Personal information
- Full name: Karen Klokker Poulsen
- Born: 15 February 2002 (age 24) Denmark
- Nationality: Danish
- Height: 1.85 m (6 ft 1 in)
- Playing position: Pivot

Club information
- Current club: Silkeborg-Voel KFUM
- Number: 15

Youth career
- Team
- –: Kerteminde
- –: Odense Håndbold
- 2019–2021: Skanderborg Håndbold

Senior clubs
- Years: Team
- 2021–2022: Skanderborg Håndbold
- 2022: Randers HK
- 2022–2023: Viborg HK
- 2023–2025: Silkeborg-Voel KFUM
- 2025–: Ikast Håndbold

National team ^{1}
- Years: Team / Apps / (Gls)
- 2025–: Denmark / 3 / (1)

= Karen Klokker =

Danish handball player (born 1997)

Karen Klokker Poulsen (born 15 February 2002) is a Danish handball player who currently plays for Silkeborg-Voel KFUM and the Danish national team.

==Playing career==
She started her career at Kerteminde and Odense.
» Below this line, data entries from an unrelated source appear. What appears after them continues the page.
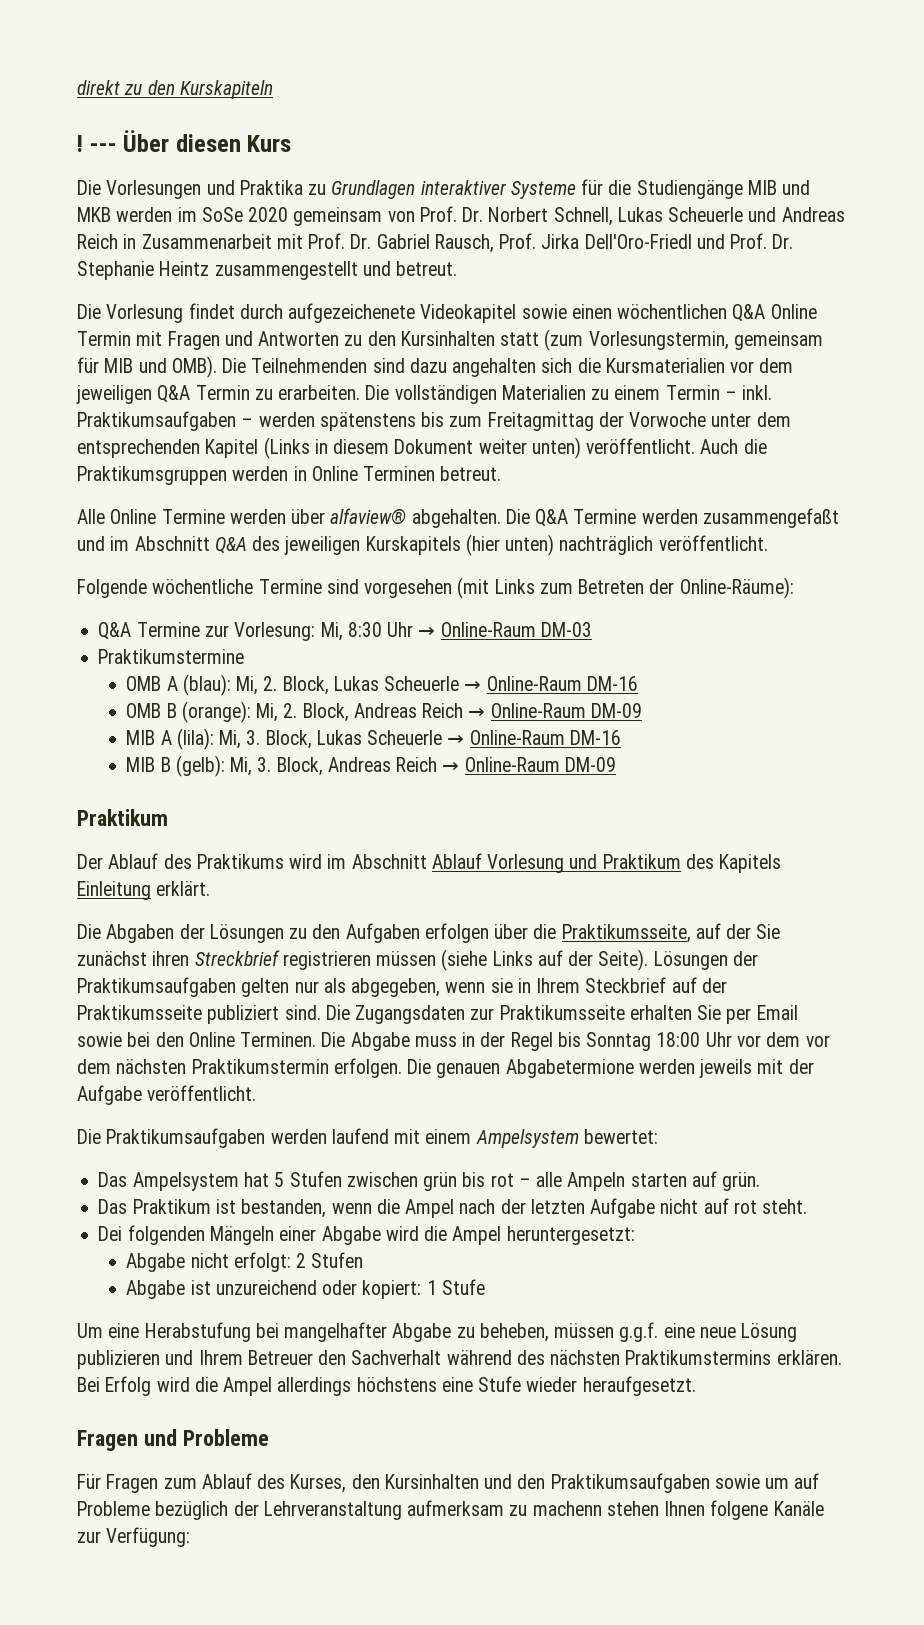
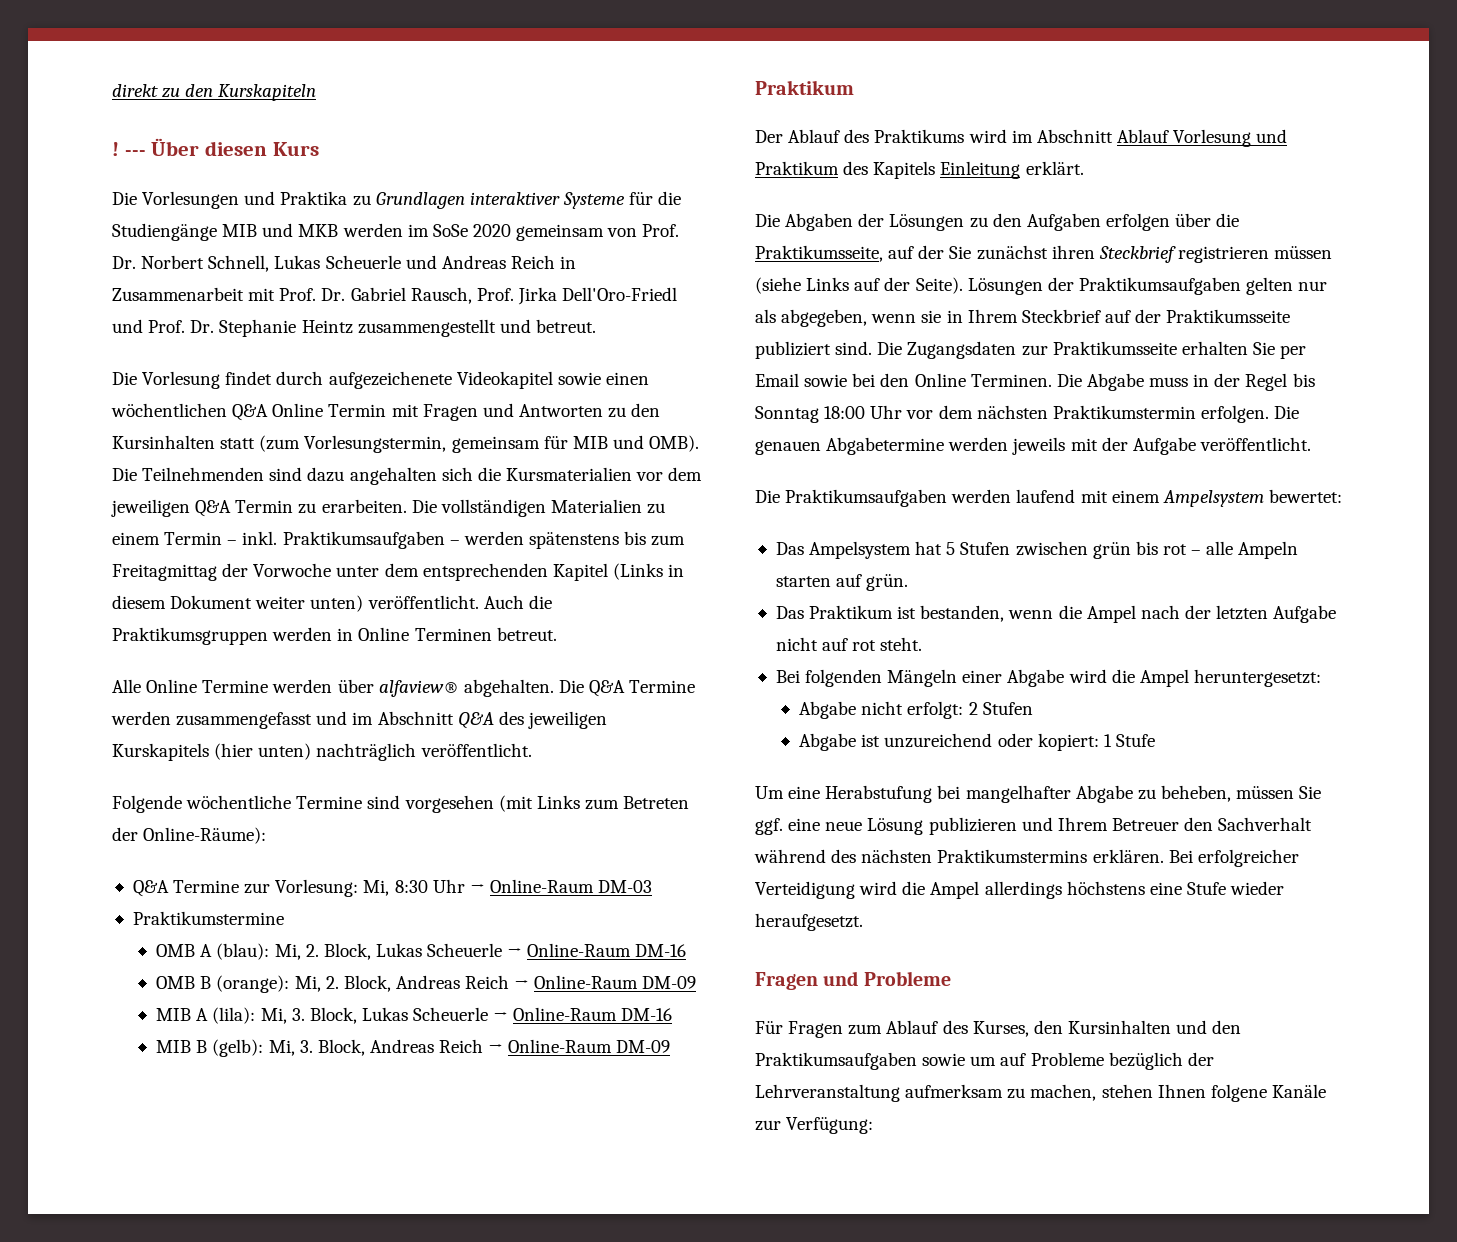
[702,508,839,528] zusammengefaßt -> [176,712,313,729] zusammengefasst
[194,950,280,966] Streckbrief -> [1098,246,1176,263] Steckbrief
[805,1035,830,1047] [77,1059,111,1074] vor dem -> (973, 412) none
[505,1059,634,1078] Abgabetermione -> [826,437,945,455] Abgabetermine
[98,1226,123,1241] Dei -> [775,670,800,683] Bei
[619,1322,659,1342] g.g.f. -> [1299,786,1322,799] [755,818,783,835] Sie ggf.
[105,1376,152,1396] Erfolg -> [1197,849,1299,867] [755,881,855,899] erfolgreicher Verteidigung
[532,1501,602,1516] machenn -> [1030,1084,1097,1101] machen,

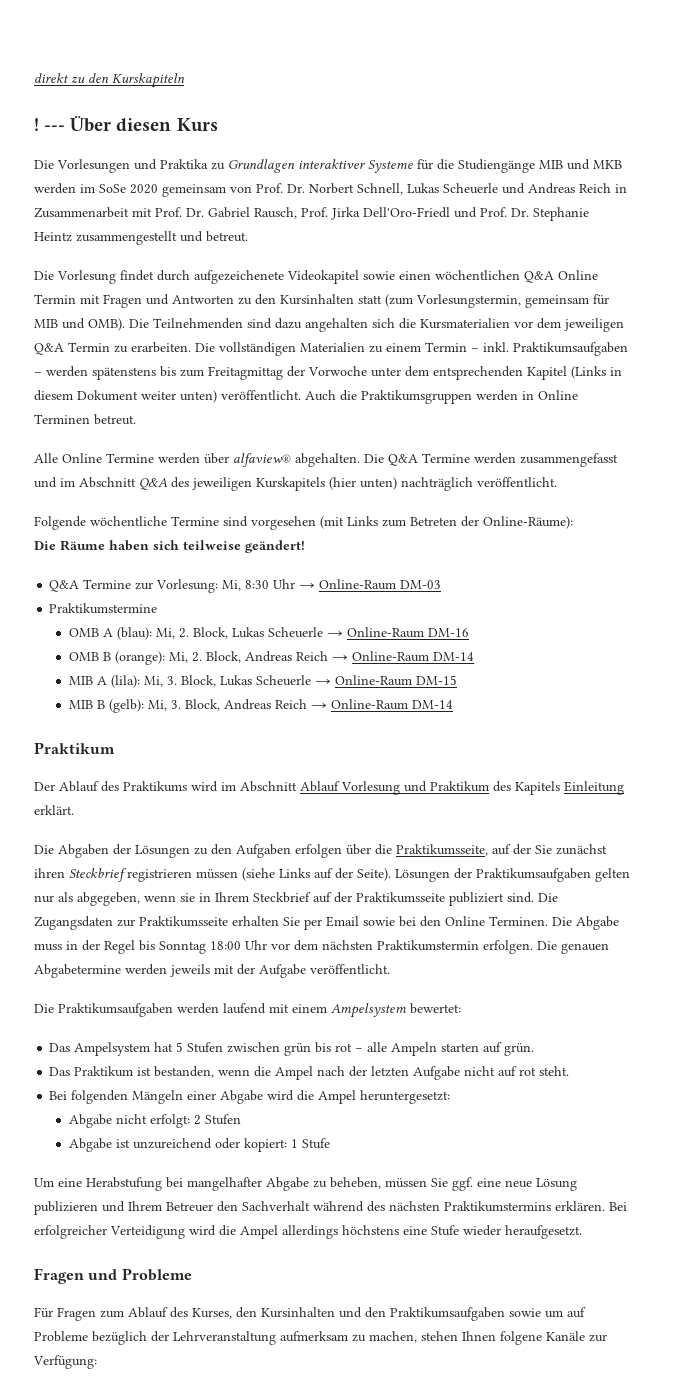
(267, 835) none -> [34,540,305,553] // Die Räume haben sich teilweise geändert!
[642,976,697,989] DM-09 -> [432,652,474,661] DM-14
[621,1008,673,1021] DM-16 -> [415,675,457,685] DM-15
[616,1040,671,1053] DM-09 -> [411,700,453,709] DM-14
At Skanderborg Håndbold, she made her senior debut in the 2021-22 season. In her first season she played 5 matches, scoring two goals. The following season she joined Randers HK. Here she would however not play for long, as Randers went bankrupt the same season. She then joined Viborg HK on an amateur contract for the rest of the season. Due to lack of playing time at Viborg HK, and when Silkeborg-Voel KFUM was lacking a line player, when Line Skak was out with pregnancy leave, she joined Silkeborg-Voel on loan. In November 2024, while she was on loan at Silkeborg-Voel, it was announced that Ikast Håndbold had bought Klokker out of her contract at Viborg HK. She then signed a three-year deal with Ikast Håndbold starting from the 2025–26 season. Her contract with Viborg HK went until 2026.

While she was on loan at Silkeborg-Voel KFUM she was called up to the Danish national team for the first time for the Golden League in March 2025. She made her debut on March 6, 2025, in a 29–26 win against Norway.